**Task directions**
Check each line of the material below for "anag", then copy the ones that contain it.

:: Provided data

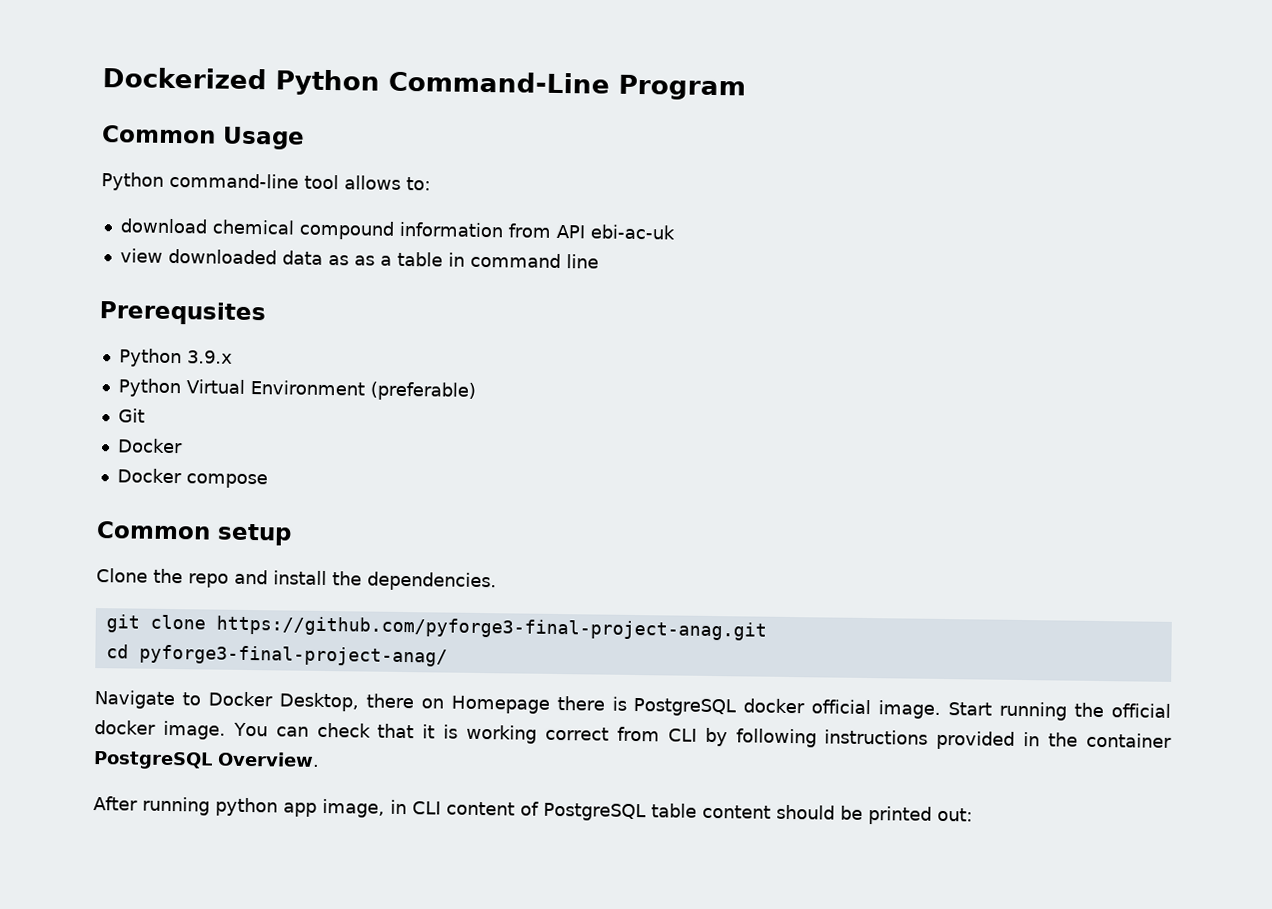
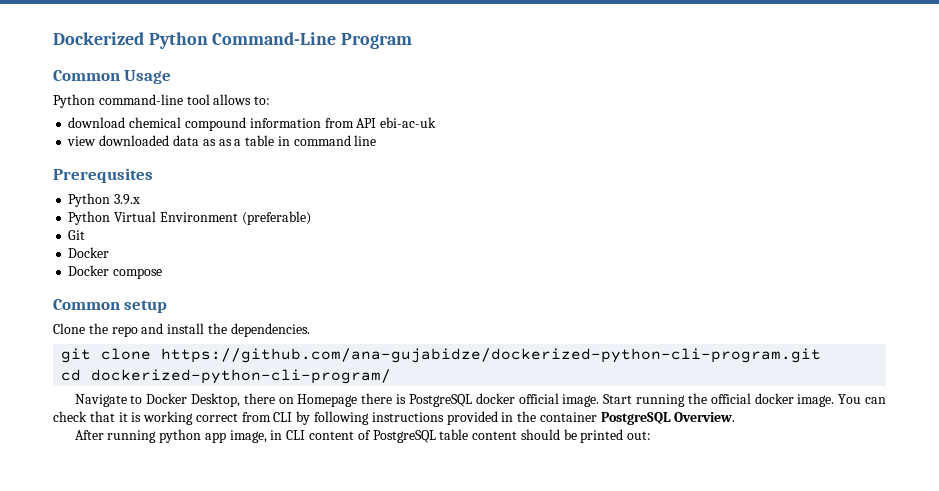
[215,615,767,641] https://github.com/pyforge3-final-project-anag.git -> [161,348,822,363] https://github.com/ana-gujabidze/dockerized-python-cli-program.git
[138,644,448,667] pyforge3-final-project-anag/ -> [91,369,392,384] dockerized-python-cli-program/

::::
:: Provided data

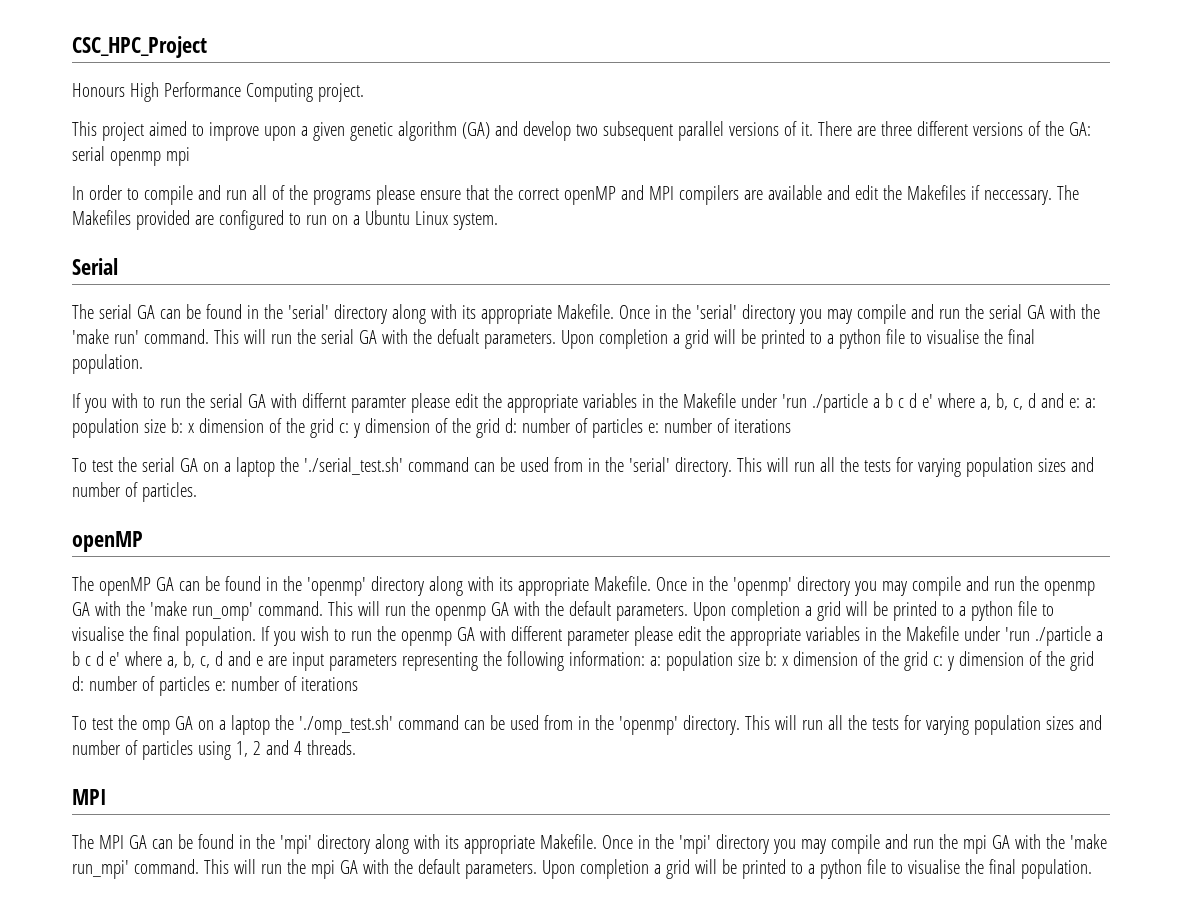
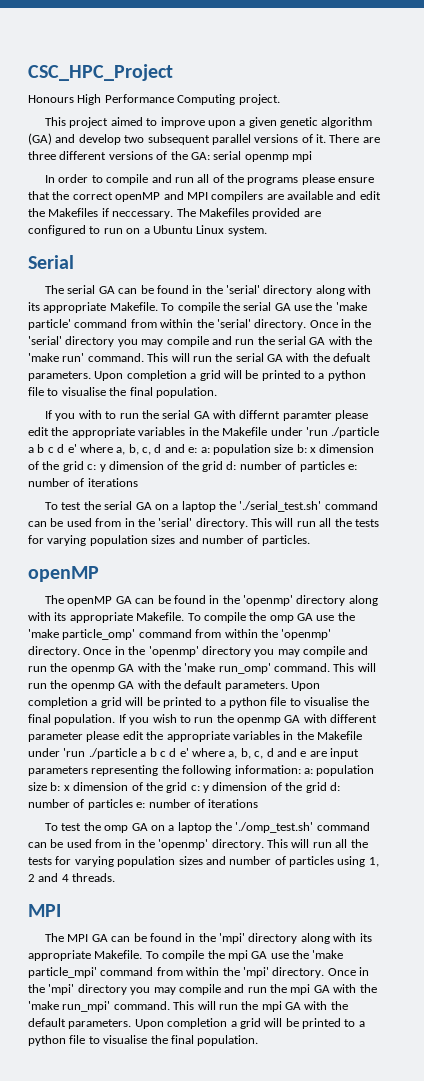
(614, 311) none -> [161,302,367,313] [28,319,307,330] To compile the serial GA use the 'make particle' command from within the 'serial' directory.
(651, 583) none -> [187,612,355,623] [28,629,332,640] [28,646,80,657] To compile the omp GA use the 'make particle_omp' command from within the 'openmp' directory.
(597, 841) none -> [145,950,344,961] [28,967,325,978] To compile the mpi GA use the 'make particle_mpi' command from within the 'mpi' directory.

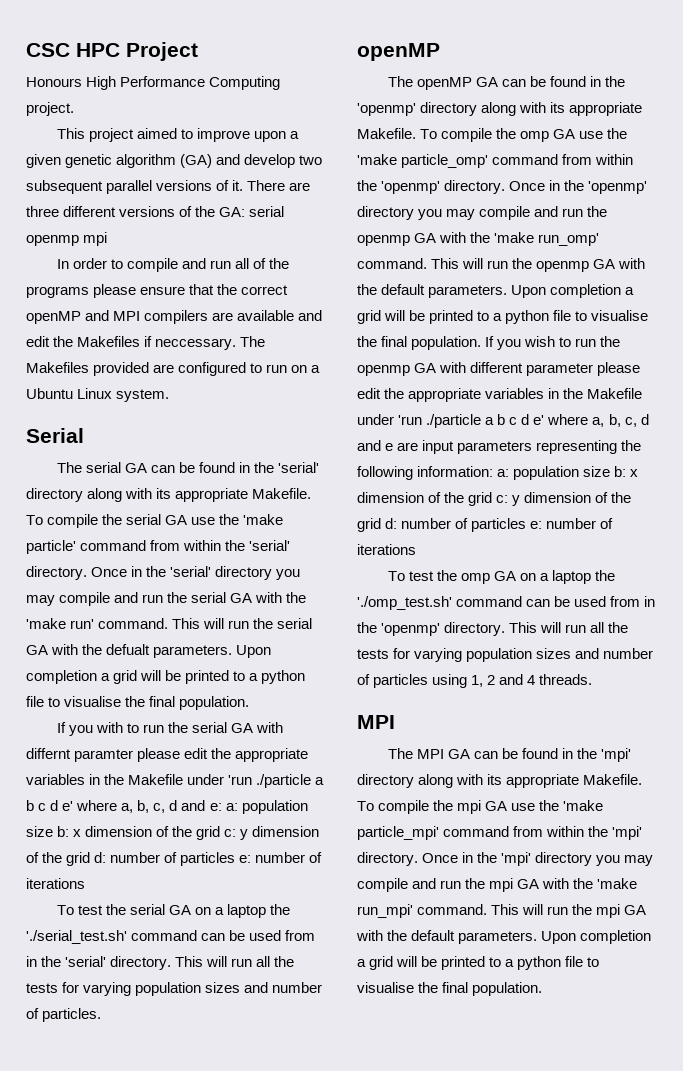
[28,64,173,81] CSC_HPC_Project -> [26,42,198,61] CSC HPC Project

::::

**Exercise solution**
[215,615,767,641] https://github.com/pyforge3-final-project-anag.git -> [161,348,822,363] https://github.com/ana-gujabidze/dockerized-python-cli-program.git
[138,644,448,667] pyforge3-final-project-anag/ -> [91,369,392,384] dockerized-python-cli-program/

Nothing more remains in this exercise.